FEAR
IONCE ASKED MY FATHER, who served on various secret missions up and down the coast of Norway during the Second World War how he had reconciled himself at the time to the fear that he might die. He was shockingly unemotional about it. “I just figured that if a bullet had my number on it, there wasn’t much I could do.” He played his odds. If he died, he died and wouldn’t know what he was missing. If he didn’t die, as he said, “it was all gravy after that.”
As he lasted into extreme old age, of course, he became less sanguine about his prospects. In his last months, terminally ill with a 98-year-old coughing heart, he cried at tables in restaurants when he needed everyone’s help to get to his seat. I thought he feared the loss of his independence, but I suspect now that his terror was deeper and more unanswerable: he suddenly saw how much people loved him and how much they would miss him, and that sweet pain made him afraid.
I never held his fear – of making others need him – against him.
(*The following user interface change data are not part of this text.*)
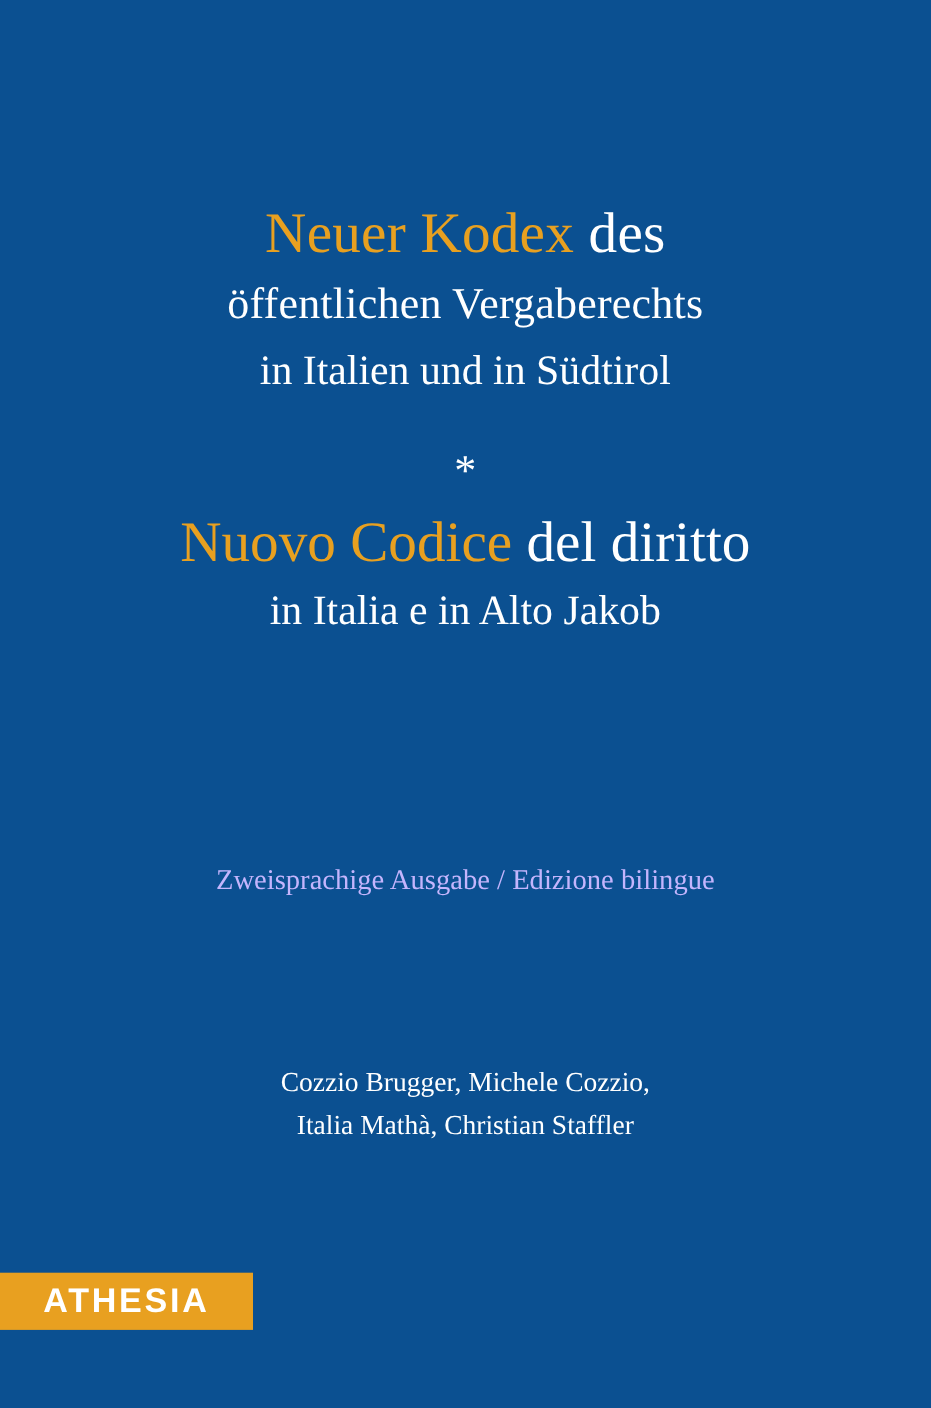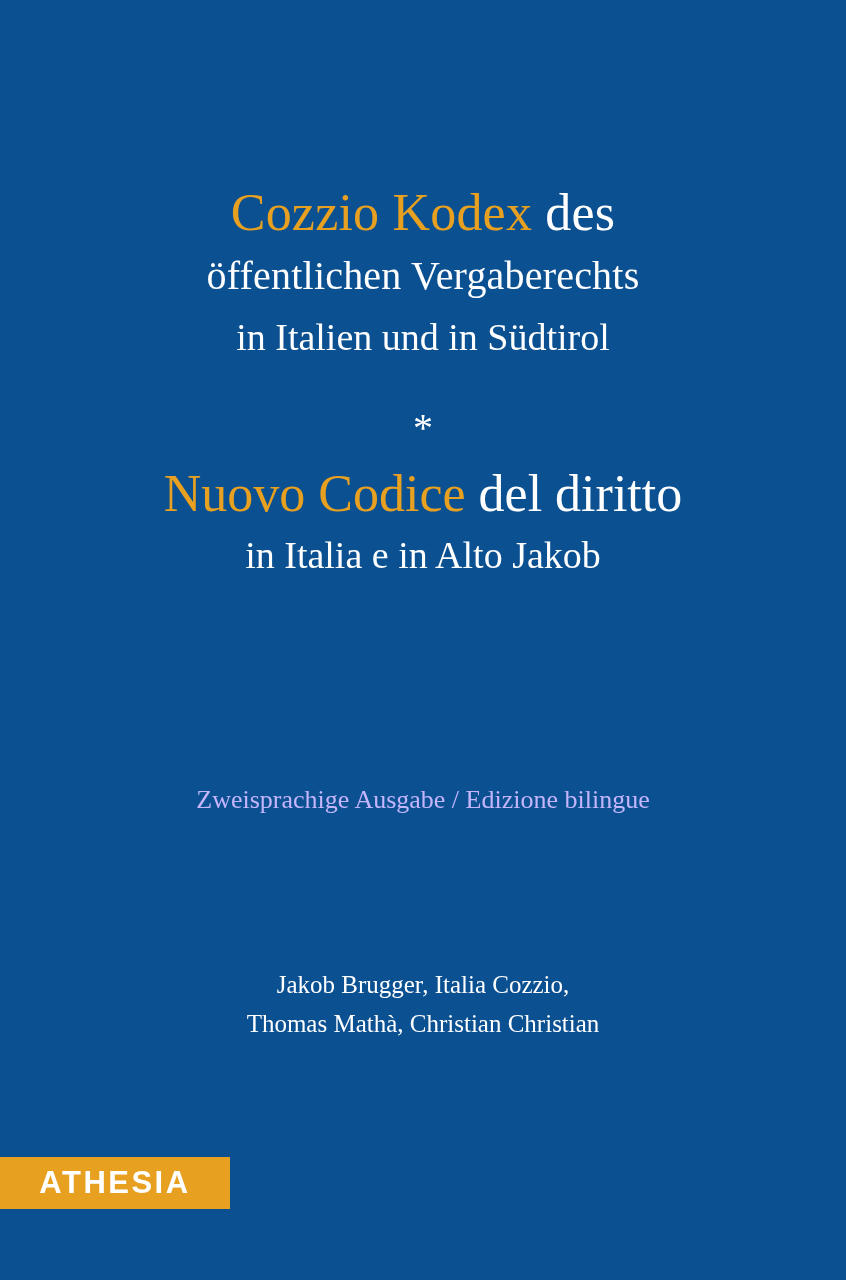"Cozzio Kodex" span.accent { text: Cozzio -> Neuer }
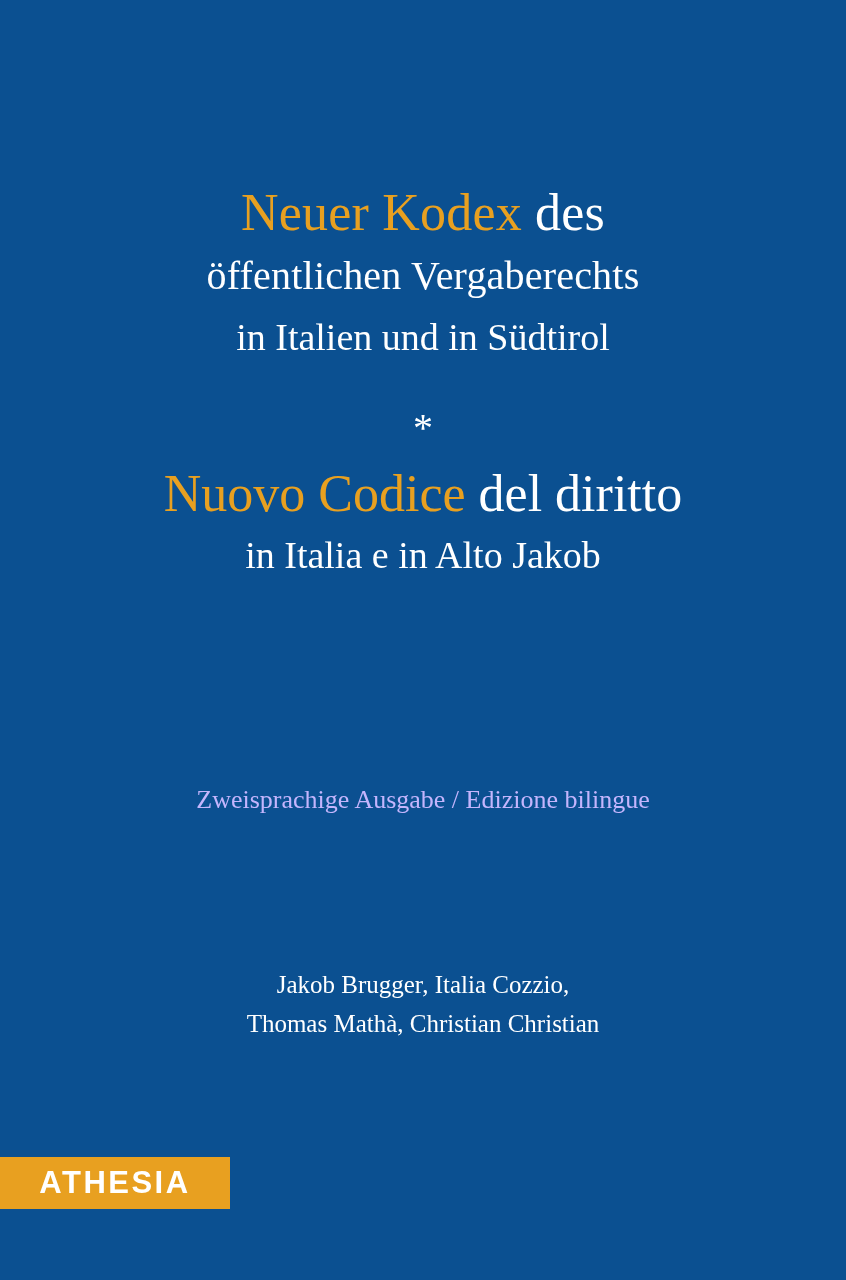"Jakob Brugger, Italia Cozzio," div { text: Jakob Brugger, Italia -> Cozzio Brugger, Michele }
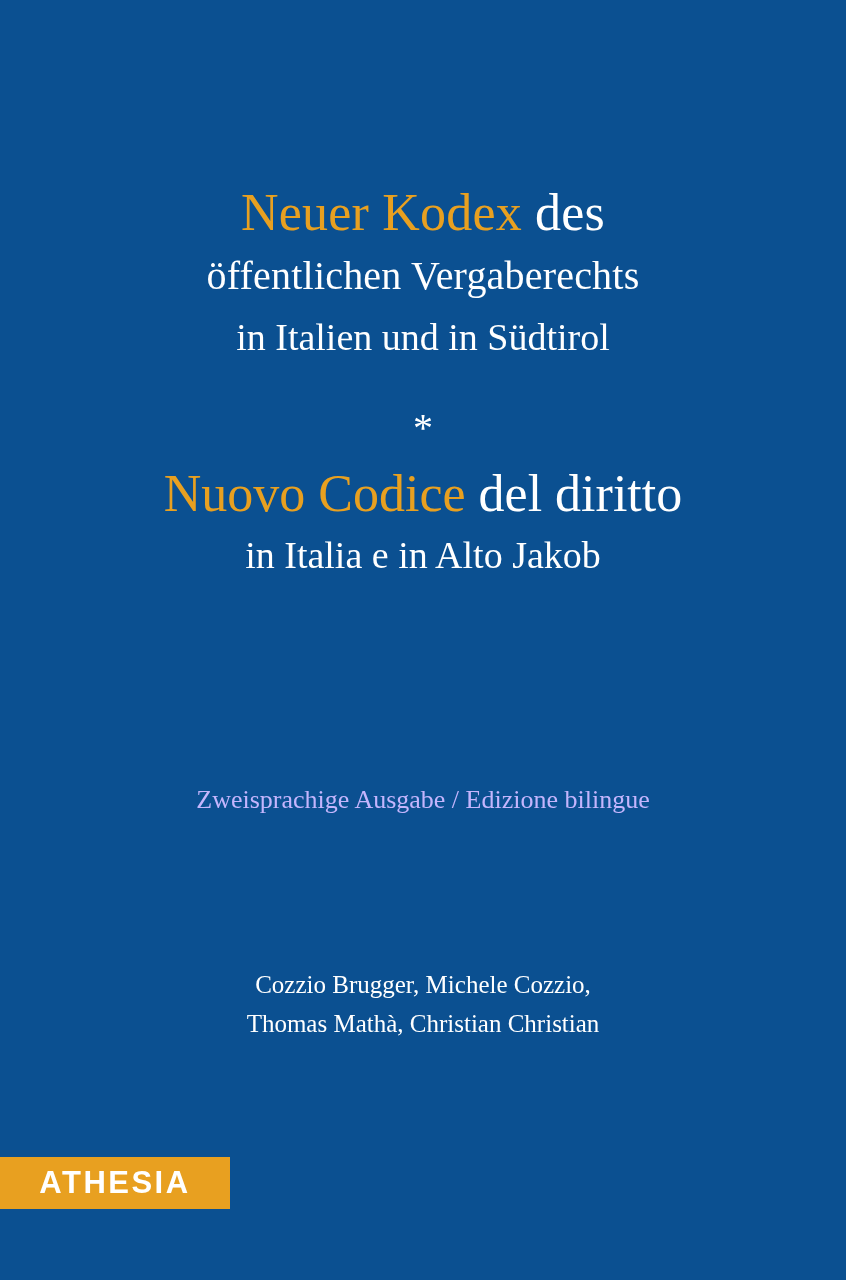"Thomas Mathà, Christian Christian" div { text: Thomas Mathà, Christian Christian -> Italia Mathà, Christian Staffler }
Fear is near the core of aging’s No. 1 lesson: that we have absolutely no control over what happens to us physically. You can pretend – you can fast on algae and give up wine and exercise until your skin and bone are one – but that’s just fear turned inside out, a tiny hedge against genetics. None of us know what is going to take us down and fail us last. But that fear is what makes us all the same and what makes us equal. It’s actually the door to liberation.